Luxor : treasures & tourists



Luxor : treasures & tourists
After a short week spent touring from oasis to oasis in the Western Desert, it is for several reasons that we were happy to arrive in Luxor. After a stint at being a normal tourist and diving in the Red Sea, a week of quiet desert landscapes in the Western desert, we were keen to see some culture and history. Something Egypt doesn't lack, of course. Also, Christian was looking forward to having some decent food or at least a change from our desert picnics. Finally, we were happy to have been able to arrive in Luxor the way we did, from the desert road. Since the tourist killings of 1997, the Egyptian Police strictly controls the movement of tourists along the Nile river. All tourists leaving Luxor will at least have a police escort. It was possible to arrive in Luxor from the desert but the opposite is not as the police will apparently not arrange an escort for that destination. 



Luxor and its tourists
Capital of the Middle Kingdom (2000 to 1500 B.C.), Luxor is rich because of its past and desperately trying to get rich again in present times. Despite a very strong presence of security forces everywhere, tourism has apparently not yet reached its pre-1997 levels. We, for one, do not wish to see what those times were like. Luxor is a bubble in which tourists are made to believe they are visiting Egypt. This is accentuated by the fact that most tourists fly in to Luxor and are driven around in coaches. There is very little independent travel within Luxor and independent travel around the city is forbidden. Those on packages in and out of Cairo are hurried in convoys of more than 50 coaches accompanied by green armoured Mercedes Benz jeeps with machine-gun turret (G-wagen) along Hurghada and the Red Sea instead of straight North along the Nile. We have been disgusted to see female tourists in short tight pants, high heels and bikini tops (and men without shirts) with no respect whatsoever for local customs. To top it all, the sheer number of people who are hurried in for milking on charter flights (US$ 350 per week e-ve-ry-thing included) means that there are crowds and noise everywhere. As a result, we have developed very un-democratic ideas about tourism ! 


Hot pants, a see-through blouse and high heels (left), an armoured G-wagen (centre), queues going in & queues going out in the Valley of the Kings (right)

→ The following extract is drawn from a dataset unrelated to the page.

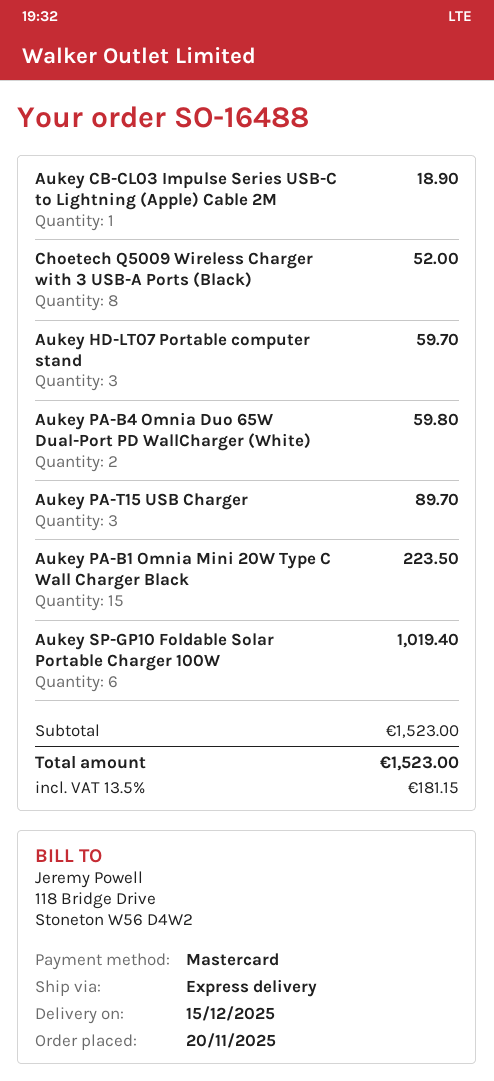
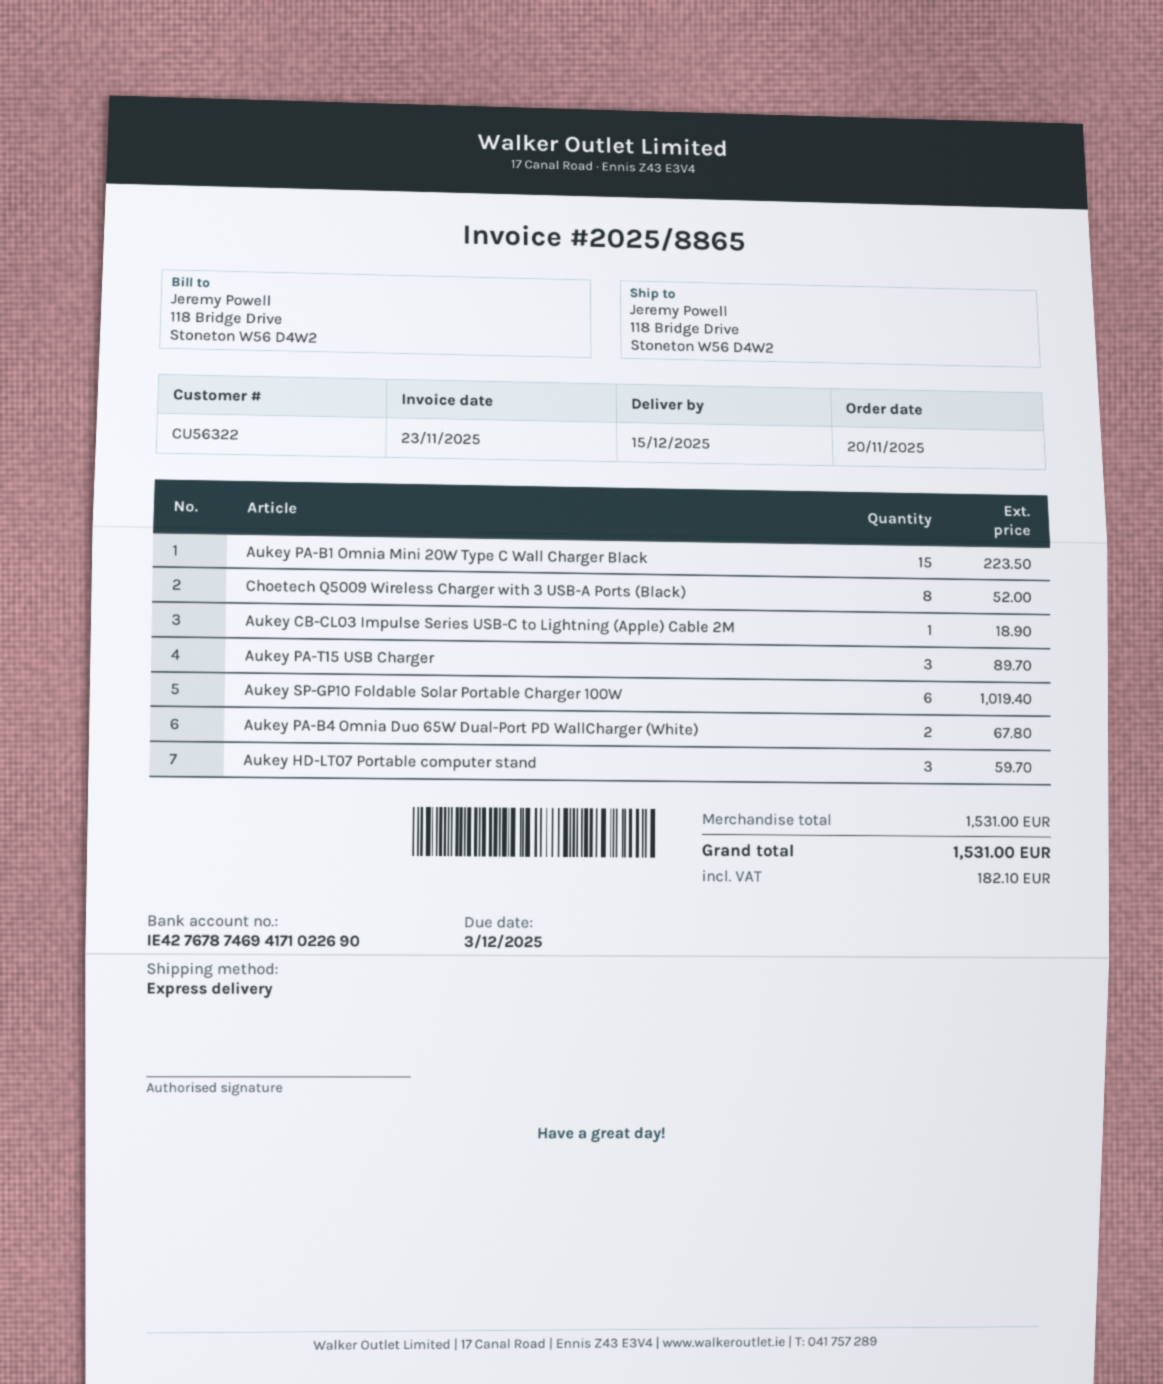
Aukey PA-B4 Omnia Duo 65W Dual-Port PD WallCharger (White): 2 for 59.80 -> 2 for 67.80
subtotal: 1523.00 -> 1531.00
tax: 181.15 -> 182.10
total: 1523.00 -> 1531.00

It takes the most stoic of characters not to get in mad when visiting Luxor. Children seem to focus on a few words (pen, bonbon or baksheesh) and every single man in the street is sure to ask you one of the following : caleche, taxi, shoeshine or wanna visit my shop ? We have counted that on the corniche running along the Nile or in central Luxor, the rate would be about 1 attempt at doing business every 1 minute. To shrug them of in less than a minute would mean being impolite. Being interrupted when talking, shouted or whistled at from the other side of the street is common practice. The most common pick-up line is "where are you from" that usually comes out as "from where ?". To this we would answer "from Egypt" or "from my mother" depending on our mood or the state of our nerves. The sole purpose of every blunt attempt is to milk every tourist from every single possible cent. Not a particularly pleasing experience. 


Luxor and its treasures

The temple of Karnak, just North of the modern city


A statue at the wonderful Luxor Museum



Inside the Royal tombs of the Valley of the Kings


Lotus columns of the Temple of Luxor


In the city : a row of Peugeot 504 taxis (left)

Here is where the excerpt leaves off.